(Work to complete): Among the entries below, determine how many lines contain the word "decoration" and state only that figure.

(Source records):
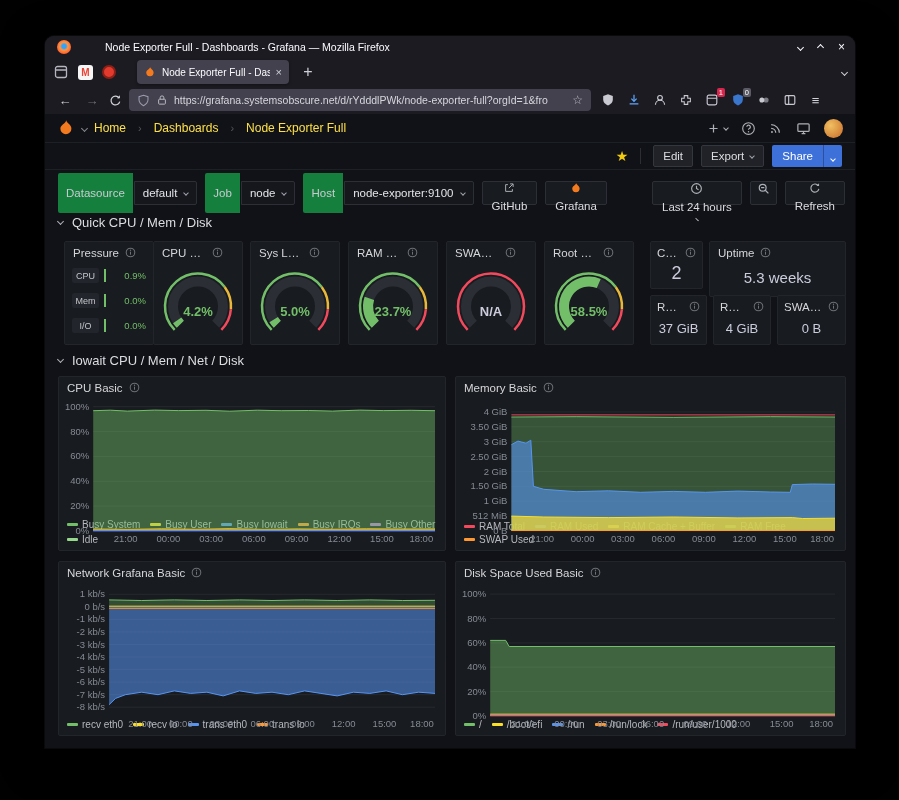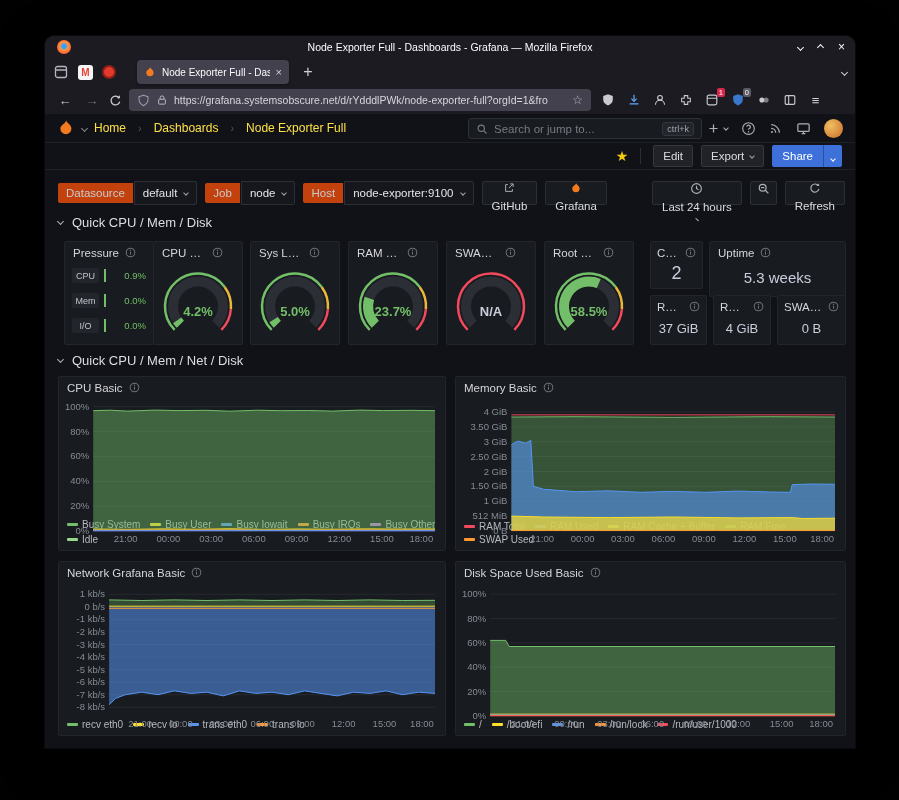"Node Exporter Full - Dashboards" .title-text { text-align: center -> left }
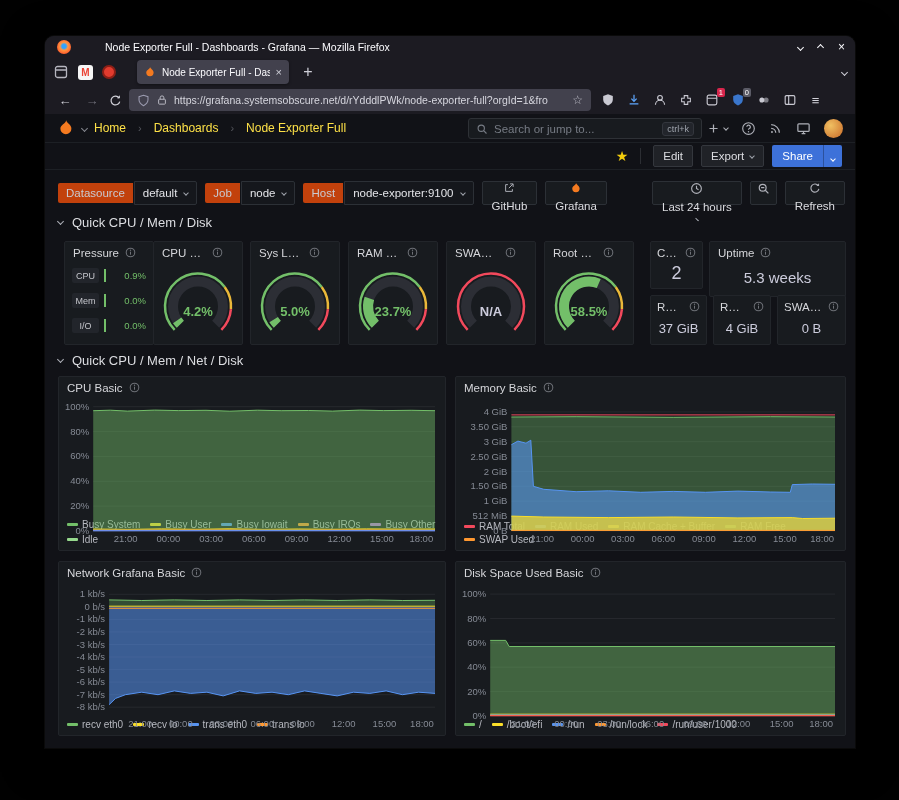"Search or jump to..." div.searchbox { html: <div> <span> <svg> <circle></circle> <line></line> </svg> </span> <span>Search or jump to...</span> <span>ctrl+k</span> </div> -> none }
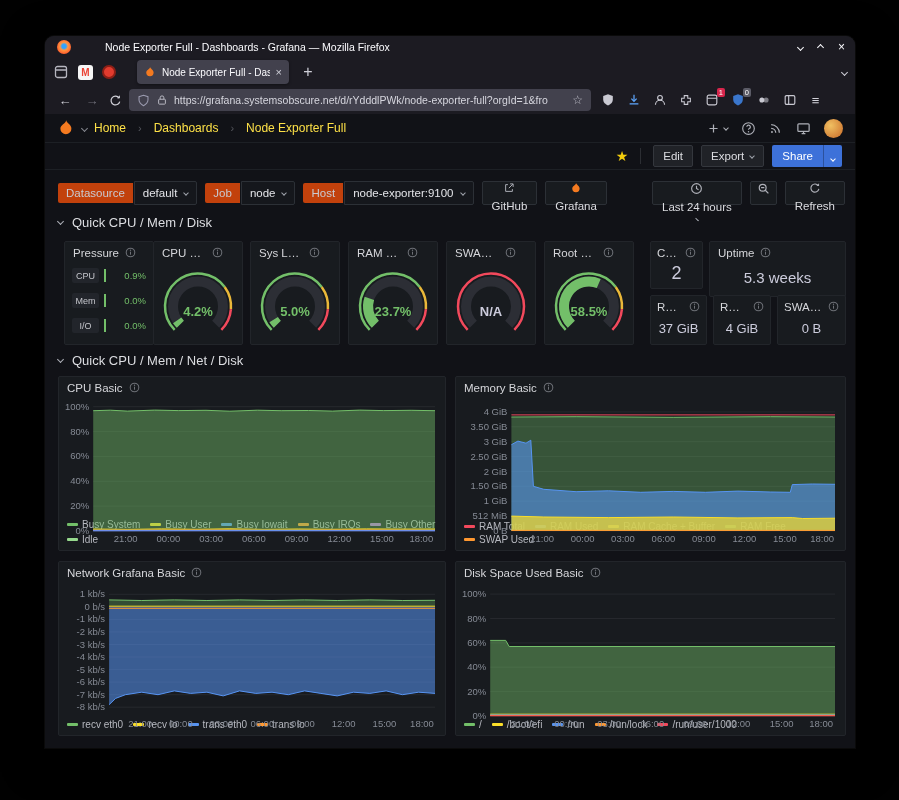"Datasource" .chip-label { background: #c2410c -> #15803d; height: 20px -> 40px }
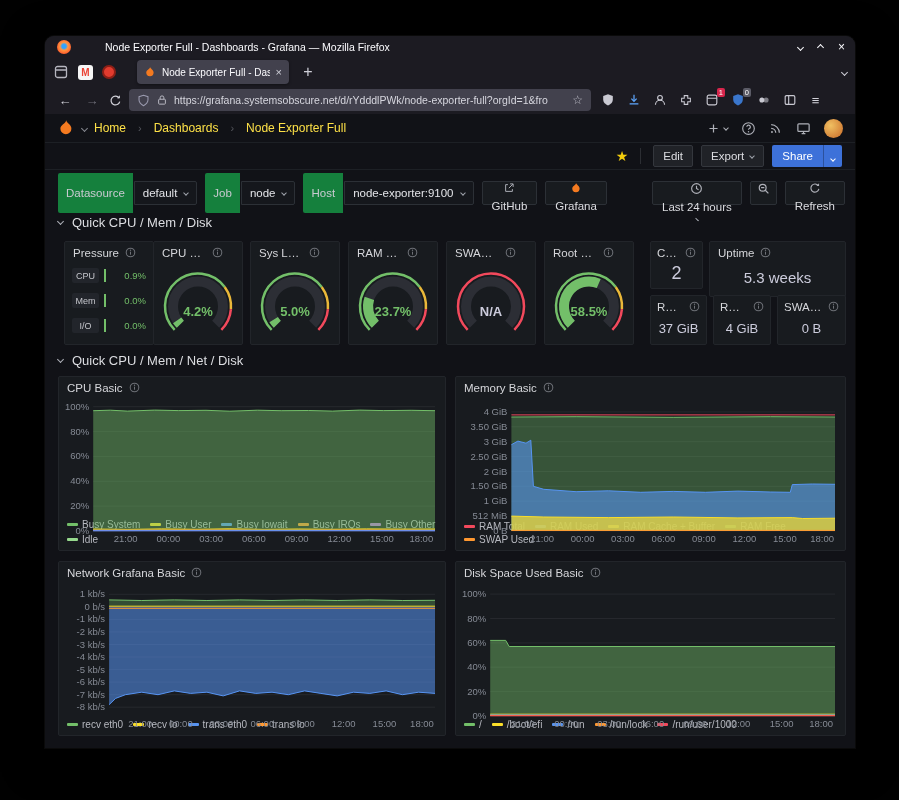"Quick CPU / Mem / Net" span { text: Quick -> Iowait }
--
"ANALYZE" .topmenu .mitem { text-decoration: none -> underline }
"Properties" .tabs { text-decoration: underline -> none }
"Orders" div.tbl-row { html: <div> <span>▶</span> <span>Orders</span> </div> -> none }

(Result): 2